Excerpts from a dataset:

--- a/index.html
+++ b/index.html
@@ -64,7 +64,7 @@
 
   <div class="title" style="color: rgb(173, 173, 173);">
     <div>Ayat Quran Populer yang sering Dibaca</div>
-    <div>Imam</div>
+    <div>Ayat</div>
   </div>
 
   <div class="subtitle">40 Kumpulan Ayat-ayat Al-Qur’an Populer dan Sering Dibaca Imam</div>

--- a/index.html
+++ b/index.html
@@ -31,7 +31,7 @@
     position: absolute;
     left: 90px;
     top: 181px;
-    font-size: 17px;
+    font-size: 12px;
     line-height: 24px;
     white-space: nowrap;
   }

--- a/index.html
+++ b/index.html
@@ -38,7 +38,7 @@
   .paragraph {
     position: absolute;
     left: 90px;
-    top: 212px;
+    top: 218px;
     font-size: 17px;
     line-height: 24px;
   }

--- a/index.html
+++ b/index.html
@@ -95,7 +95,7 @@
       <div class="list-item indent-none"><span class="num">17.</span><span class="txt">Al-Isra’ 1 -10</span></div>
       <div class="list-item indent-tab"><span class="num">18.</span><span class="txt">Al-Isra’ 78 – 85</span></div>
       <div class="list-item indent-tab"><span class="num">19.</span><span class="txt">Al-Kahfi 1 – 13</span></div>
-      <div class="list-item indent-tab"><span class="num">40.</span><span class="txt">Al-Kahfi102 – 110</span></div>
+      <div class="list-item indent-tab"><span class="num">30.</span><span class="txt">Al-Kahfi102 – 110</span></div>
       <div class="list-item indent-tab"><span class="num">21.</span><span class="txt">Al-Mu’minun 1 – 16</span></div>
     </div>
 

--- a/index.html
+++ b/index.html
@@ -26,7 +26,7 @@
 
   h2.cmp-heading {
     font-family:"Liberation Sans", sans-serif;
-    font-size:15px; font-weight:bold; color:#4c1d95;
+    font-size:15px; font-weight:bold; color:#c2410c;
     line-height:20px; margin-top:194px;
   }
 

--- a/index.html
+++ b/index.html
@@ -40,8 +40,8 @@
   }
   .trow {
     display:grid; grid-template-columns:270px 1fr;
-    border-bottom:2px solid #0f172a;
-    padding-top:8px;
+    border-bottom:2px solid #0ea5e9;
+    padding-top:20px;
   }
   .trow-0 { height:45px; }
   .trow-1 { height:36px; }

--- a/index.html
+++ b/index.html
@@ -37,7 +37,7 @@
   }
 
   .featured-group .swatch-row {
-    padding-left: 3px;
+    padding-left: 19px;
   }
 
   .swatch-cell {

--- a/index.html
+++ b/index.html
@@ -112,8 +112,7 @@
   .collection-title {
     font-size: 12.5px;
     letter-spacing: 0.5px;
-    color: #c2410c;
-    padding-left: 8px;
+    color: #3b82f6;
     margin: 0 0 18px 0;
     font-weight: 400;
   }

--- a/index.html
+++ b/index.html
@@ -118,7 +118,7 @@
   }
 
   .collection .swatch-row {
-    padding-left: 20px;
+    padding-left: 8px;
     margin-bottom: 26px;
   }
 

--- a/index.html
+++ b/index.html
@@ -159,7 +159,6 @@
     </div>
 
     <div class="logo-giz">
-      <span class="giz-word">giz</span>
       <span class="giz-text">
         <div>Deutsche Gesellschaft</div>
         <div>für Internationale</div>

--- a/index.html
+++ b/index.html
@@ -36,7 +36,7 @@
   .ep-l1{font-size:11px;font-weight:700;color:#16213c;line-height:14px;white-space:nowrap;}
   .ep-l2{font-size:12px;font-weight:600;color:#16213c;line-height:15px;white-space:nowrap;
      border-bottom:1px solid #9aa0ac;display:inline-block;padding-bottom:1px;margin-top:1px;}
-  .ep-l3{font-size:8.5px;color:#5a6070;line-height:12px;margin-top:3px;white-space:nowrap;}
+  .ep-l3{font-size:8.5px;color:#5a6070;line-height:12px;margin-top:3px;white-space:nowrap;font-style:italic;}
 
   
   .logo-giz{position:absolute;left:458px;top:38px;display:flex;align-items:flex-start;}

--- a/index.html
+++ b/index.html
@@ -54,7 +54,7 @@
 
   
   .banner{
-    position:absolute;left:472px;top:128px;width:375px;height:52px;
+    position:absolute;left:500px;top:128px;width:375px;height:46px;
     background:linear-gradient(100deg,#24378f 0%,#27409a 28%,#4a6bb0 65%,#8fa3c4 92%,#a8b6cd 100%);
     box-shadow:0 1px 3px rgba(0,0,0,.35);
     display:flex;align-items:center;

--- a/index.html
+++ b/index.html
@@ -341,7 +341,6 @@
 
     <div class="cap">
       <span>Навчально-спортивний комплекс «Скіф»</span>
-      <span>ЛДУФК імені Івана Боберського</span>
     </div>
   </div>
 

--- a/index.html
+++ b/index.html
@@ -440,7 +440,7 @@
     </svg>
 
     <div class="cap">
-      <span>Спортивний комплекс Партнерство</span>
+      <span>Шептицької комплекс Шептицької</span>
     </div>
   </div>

=== EXERCISE ===
Restate the data above exactly, keeping each word as it stands.

=== RESULT ===
--- a/index.html
+++ b/index.html
@@ -64,7 +64,7 @@
 
   <div class="title" style="color: rgb(173, 173, 173);">
     <div>Ayat Quran Populer yang sering Dibaca</div>
-    <div>Imam</div>
+    <div>Ayat</div>
   </div>
 
   <div class="subtitle">40 Kumpulan Ayat-ayat Al-Qur’an Populer dan Sering Dibaca Imam</div>

--- a/index.html
+++ b/index.html
@@ -31,7 +31,7 @@
     position: absolute;
     left: 90px;
     top: 181px;
-    font-size: 17px;
+    font-size: 12px;
     line-height: 24px;
     white-space: nowrap;
   }

--- a/index.html
+++ b/index.html
@@ -38,7 +38,7 @@
   .paragraph {
     position: absolute;
     left: 90px;
-    top: 212px;
+    top: 218px;
     font-size: 17px;
     line-height: 24px;
   }

--- a/index.html
+++ b/index.html
@@ -95,7 +95,7 @@
       <div class="list-item indent-none"><span class="num">17.</span><span class="txt">Al-Isra’ 1 -10</span></div>
       <div class="list-item indent-tab"><span class="num">18.</span><span class="txt">Al-Isra’ 78 – 85</span></div>
       <div class="list-item indent-tab"><span class="num">19.</span><span class="txt">Al-Kahfi 1 – 13</span></div>
-      <div class="list-item indent-tab"><span class="num">40.</span><span class="txt">Al-Kahfi102 – 110</span></div>
+      <div class="list-item indent-tab"><span class="num">30.</span><span class="txt">Al-Kahfi102 – 110</span></div>
       <div class="list-item indent-tab"><span class="num">21.</span><span class="txt">Al-Mu’minun 1 – 16</span></div>
     </div>
 

--- a/index.html
+++ b/index.html
@@ -26,7 +26,7 @@
 
   h2.cmp-heading {
     font-family:"Liberation Sans", sans-serif;
-    font-size:15px; font-weight:bold; color:#4c1d95;
+    font-size:15px; font-weight:bold; color:#c2410c;
     line-height:20px; margin-top:194px;
   }
 

--- a/index.html
+++ b/index.html
@@ -40,8 +40,8 @@
   }
   .trow {
     display:grid; grid-template-columns:270px 1fr;
-    border-bottom:2px solid #0f172a;
-    padding-top:8px;
+    border-bottom:2px solid #0ea5e9;
+    padding-top:20px;
   }
   .trow-0 { height:45px; }
   .trow-1 { height:36px; }

--- a/index.html
+++ b/index.html
@@ -37,7 +37,7 @@
   }
 
   .featured-group .swatch-row {
-    padding-left: 3px;
+    padding-left: 19px;
   }
 
   .swatch-cell {

--- a/index.html
+++ b/index.html
@@ -112,8 +112,7 @@
   .collection-title {
     font-size: 12.5px;
     letter-spacing: 0.5px;
-    color: #c2410c;
-    padding-left: 8px;
+    color: #3b82f6;
     margin: 0 0 18px 0;
     font-weight: 400;
   }

--- a/index.html
+++ b/index.html
@@ -118,7 +118,7 @@
   }
 
   .collection .swatch-row {
-    padding-left: 20px;
+    padding-left: 8px;
     margin-bottom: 26px;
   }
 

--- a/index.html
+++ b/index.html
@@ -159,7 +159,6 @@
     </div>
 
     <div class="logo-giz">
-      <span class="giz-word">giz</span>
       <span class="giz-text">
         <div>Deutsche Gesellschaft</div>
         <div>für Internationale</div>

--- a/index.html
+++ b/index.html
@@ -36,7 +36,7 @@
   .ep-l1{font-size:11px;font-weight:700;color:#16213c;line-height:14px;white-space:nowrap;}
   .ep-l2{font-size:12px;font-weight:600;color:#16213c;line-height:15px;white-space:nowrap;
      border-bottom:1px solid #9aa0ac;display:inline-block;padding-bottom:1px;margin-top:1px;}
-  .ep-l3{font-size:8.5px;color:#5a6070;line-height:12px;margin-top:3px;white-space:nowrap;}
+  .ep-l3{font-size:8.5px;color:#5a6070;line-height:12px;margin-top:3px;white-space:nowrap;font-style:italic;}
 
   
   .logo-giz{position:absolute;left:458px;top:38px;display:flex;align-items:flex-start;}

--- a/index.html
+++ b/index.html
@@ -54,7 +54,7 @@
 
   
   .banner{
-    position:absolute;left:472px;top:128px;width:375px;height:52px;
+    position:absolute;left:500px;top:128px;width:375px;height:46px;
     background:linear-gradient(100deg,#24378f 0%,#27409a 28%,#4a6bb0 65%,#8fa3c4 92%,#a8b6cd 100%);
     box-shadow:0 1px 3px rgba(0,0,0,.35);
     display:flex;align-items:center;

--- a/index.html
+++ b/index.html
@@ -341,7 +341,6 @@
 
     <div class="cap">
       <span>Навчально-спортивний комплекс «Скіф»</span>
-      <span>ЛДУФК імені Івана Боберського</span>
     </div>
   </div>
 

--- a/index.html
+++ b/index.html
@@ -440,7 +440,7 @@
     </svg>
 
     <div class="cap">
-      <span>Спортивний комплекс Партнерство</span>
+      <span>Шептицької комплекс Шептицької</span>
     </div>
   </div>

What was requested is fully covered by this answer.